=== Begin Enclosure ===

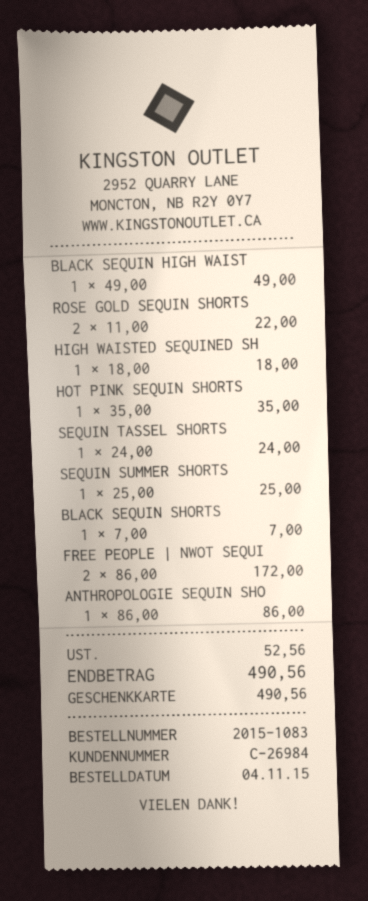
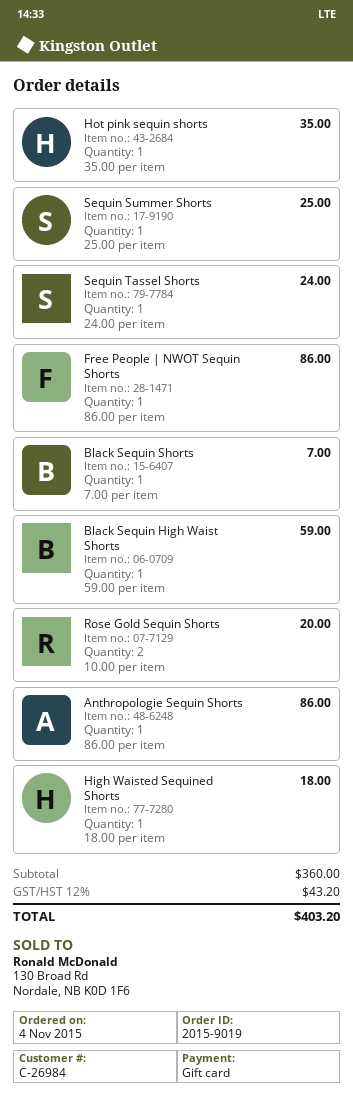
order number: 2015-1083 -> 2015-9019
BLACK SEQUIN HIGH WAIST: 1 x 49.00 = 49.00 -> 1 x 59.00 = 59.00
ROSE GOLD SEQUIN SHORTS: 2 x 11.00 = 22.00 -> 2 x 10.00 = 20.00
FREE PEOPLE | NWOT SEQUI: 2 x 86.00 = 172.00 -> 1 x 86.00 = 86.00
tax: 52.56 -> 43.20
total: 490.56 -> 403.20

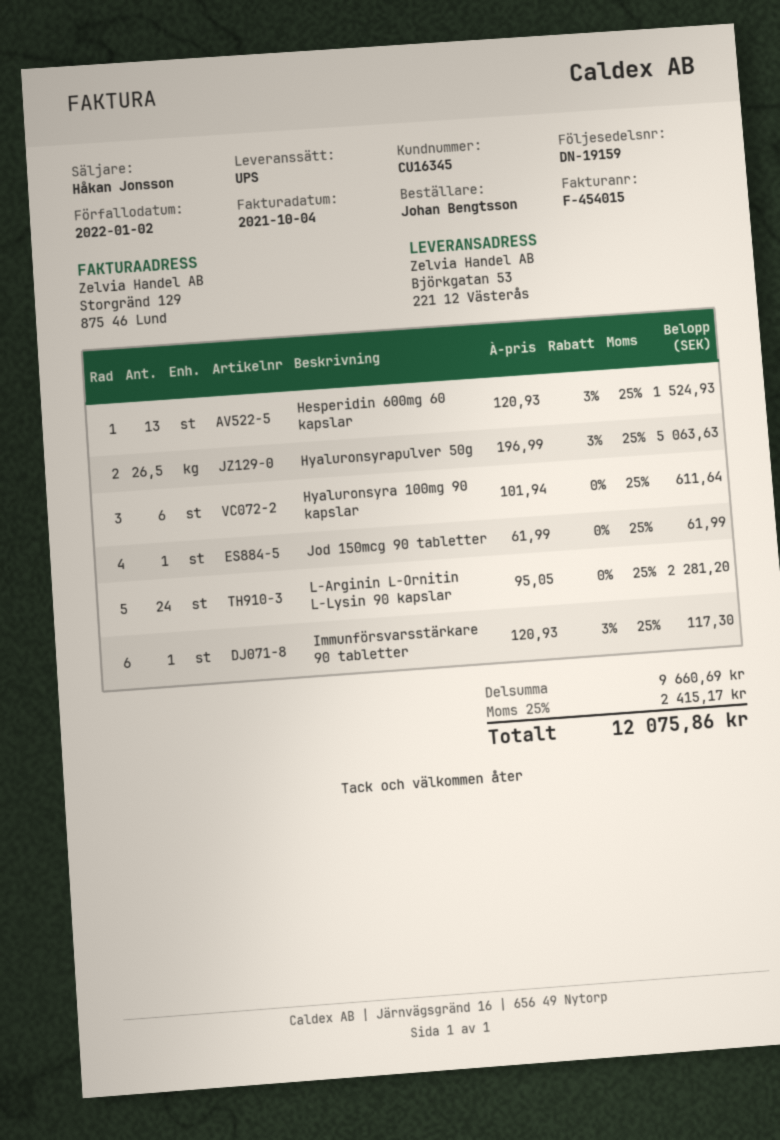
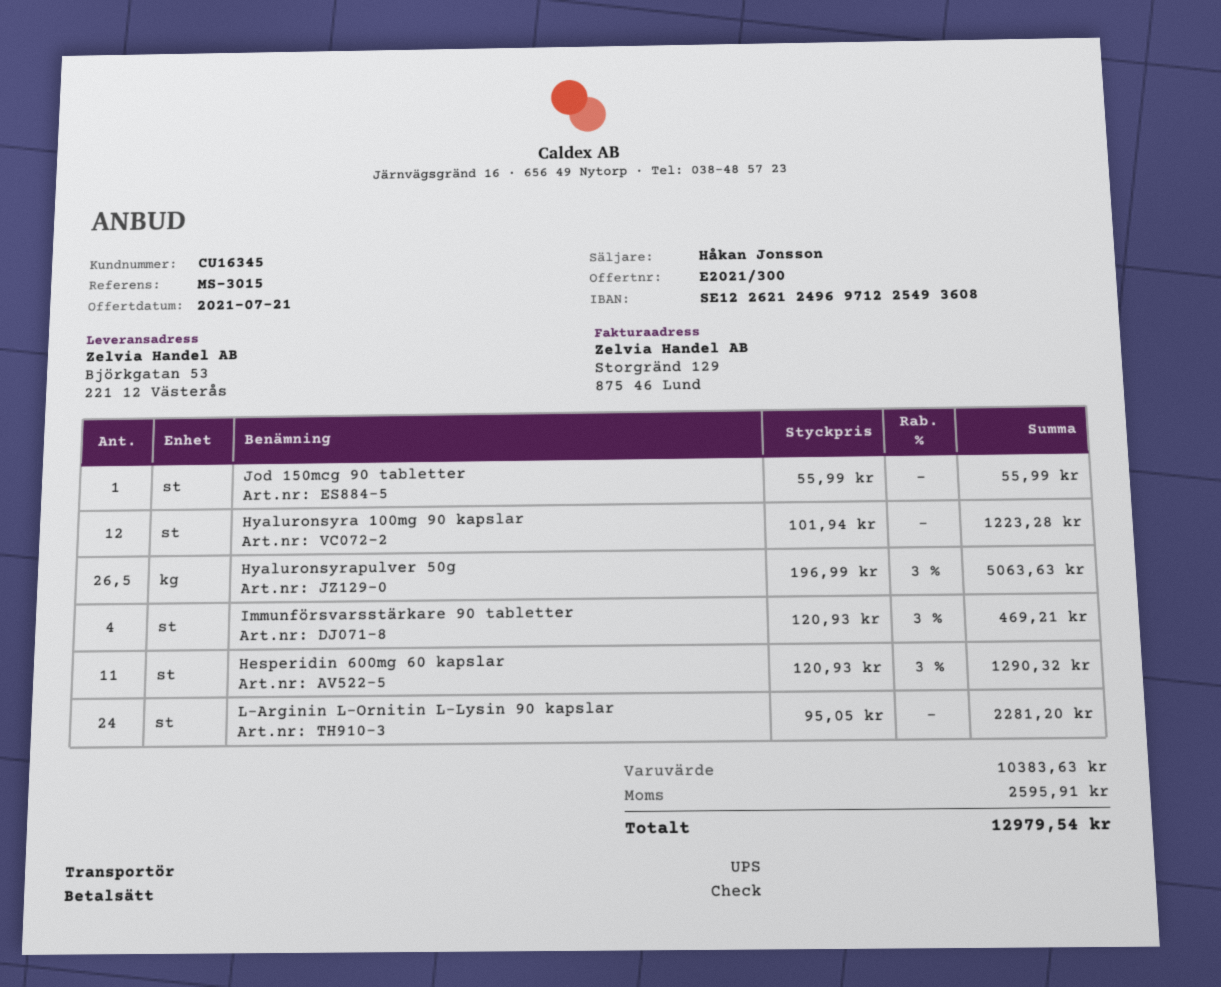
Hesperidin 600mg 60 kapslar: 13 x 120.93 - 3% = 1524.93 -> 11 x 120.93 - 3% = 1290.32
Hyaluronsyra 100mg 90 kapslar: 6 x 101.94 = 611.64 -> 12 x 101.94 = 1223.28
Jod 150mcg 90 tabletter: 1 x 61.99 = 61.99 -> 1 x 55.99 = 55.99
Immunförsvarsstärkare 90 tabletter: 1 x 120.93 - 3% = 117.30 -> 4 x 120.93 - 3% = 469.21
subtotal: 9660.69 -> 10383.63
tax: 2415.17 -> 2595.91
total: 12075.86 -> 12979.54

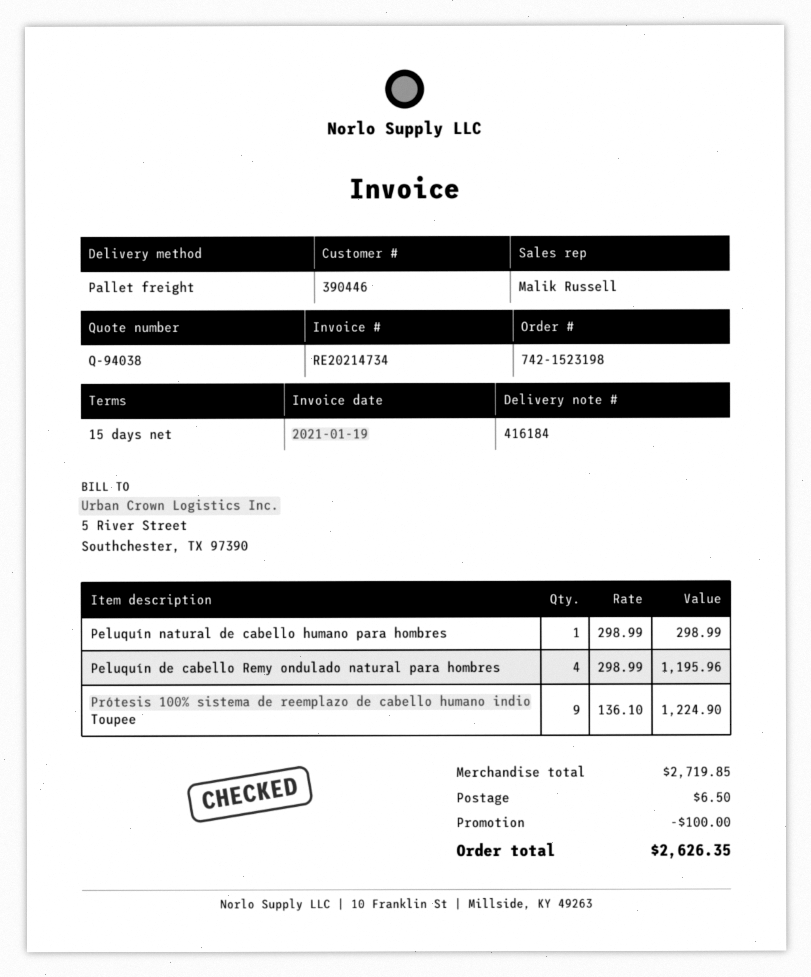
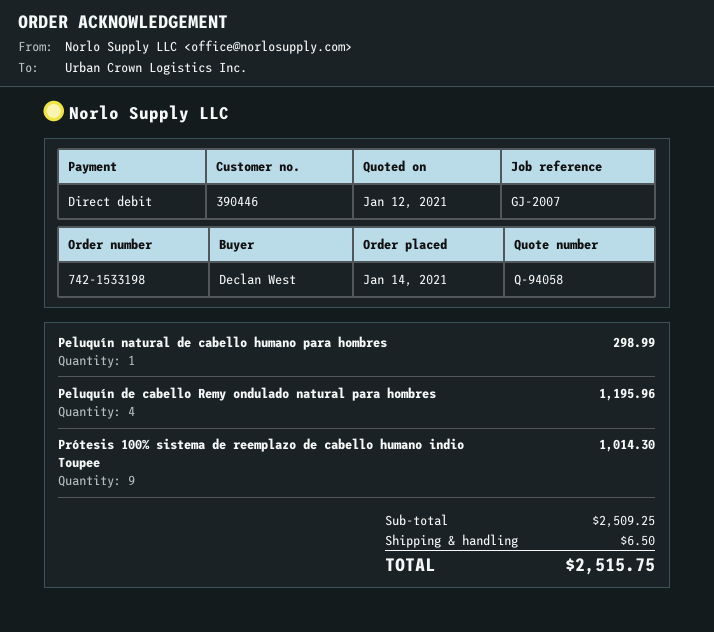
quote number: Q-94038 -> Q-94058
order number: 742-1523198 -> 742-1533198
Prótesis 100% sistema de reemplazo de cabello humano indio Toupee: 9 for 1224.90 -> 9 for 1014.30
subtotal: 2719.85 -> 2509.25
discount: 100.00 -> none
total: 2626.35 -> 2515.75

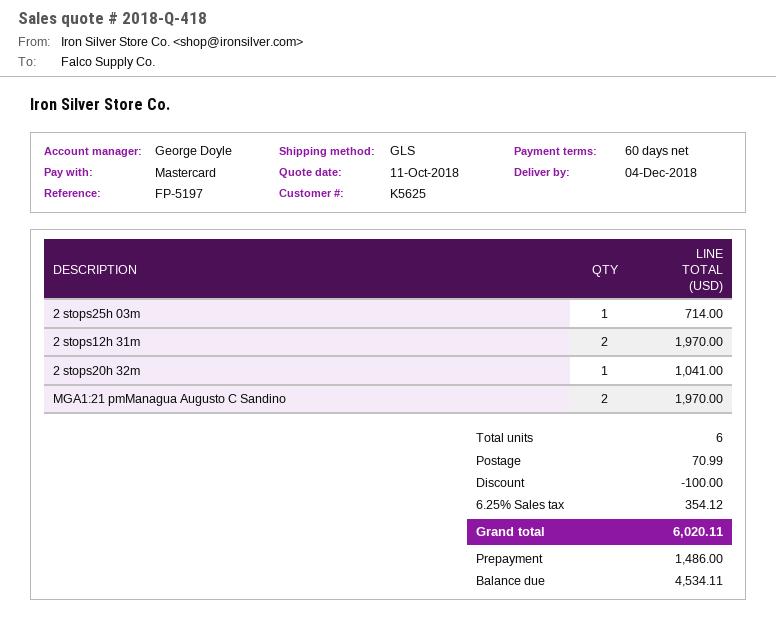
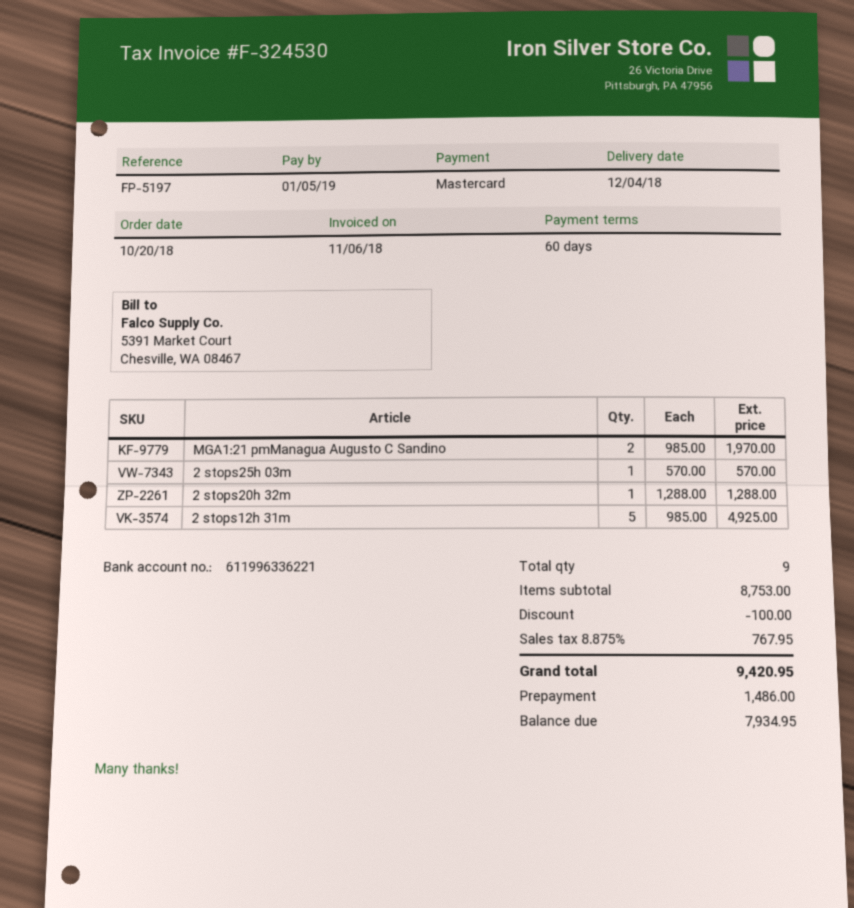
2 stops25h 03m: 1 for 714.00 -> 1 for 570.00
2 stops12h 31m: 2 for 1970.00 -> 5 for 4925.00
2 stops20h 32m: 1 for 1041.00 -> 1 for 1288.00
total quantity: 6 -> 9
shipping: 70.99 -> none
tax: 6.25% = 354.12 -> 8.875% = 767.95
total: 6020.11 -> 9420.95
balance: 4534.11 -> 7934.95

=== End Enclosure ===

Send back the data above verbatim, leaving out its pictures.

## Output of the exercise
order number: 2015-1083 -> 2015-9019
BLACK SEQUIN HIGH WAIST: 1 x 49.00 = 49.00 -> 1 x 59.00 = 59.00
ROSE GOLD SEQUIN SHORTS: 2 x 11.00 = 22.00 -> 2 x 10.00 = 20.00
FREE PEOPLE | NWOT SEQUI: 2 x 86.00 = 172.00 -> 1 x 86.00 = 86.00
tax: 52.56 -> 43.20
total: 490.56 -> 403.20

Hesperidin 600mg 60 kapslar: 13 x 120.93 - 3% = 1524.93 -> 11 x 120.93 - 3% = 1290.32
Hyaluronsyra 100mg 90 kapslar: 6 x 101.94 = 611.64 -> 12 x 101.94 = 1223.28
Jod 150mcg 90 tabletter: 1 x 61.99 = 61.99 -> 1 x 55.99 = 55.99
Immunförsvarsstärkare 90 tabletter: 1 x 120.93 - 3% = 117.30 -> 4 x 120.93 - 3% = 469.21
subtotal: 9660.69 -> 10383.63
tax: 2415.17 -> 2595.91
total: 12075.86 -> 12979.54

quote number: Q-94038 -> Q-94058
order number: 742-1523198 -> 742-1533198
Prótesis 100% sistema de reemplazo de cabello humano indio Toupee: 9 for 1224.90 -> 9 for 1014.30
subtotal: 2719.85 -> 2509.25
discount: 100.00 -> none
total: 2626.35 -> 2515.75

2 stops25h 03m: 1 for 714.00 -> 1 for 570.00
2 stops12h 31m: 2 for 1970.00 -> 5 for 4925.00
2 stops20h 32m: 1 for 1041.00 -> 1 for 1288.00
total quantity: 6 -> 9
shipping: 70.99 -> none
tax: 6.25% = 354.12 -> 8.875% = 767.95
total: 6020.11 -> 9420.95
balance: 4534.11 -> 7934.95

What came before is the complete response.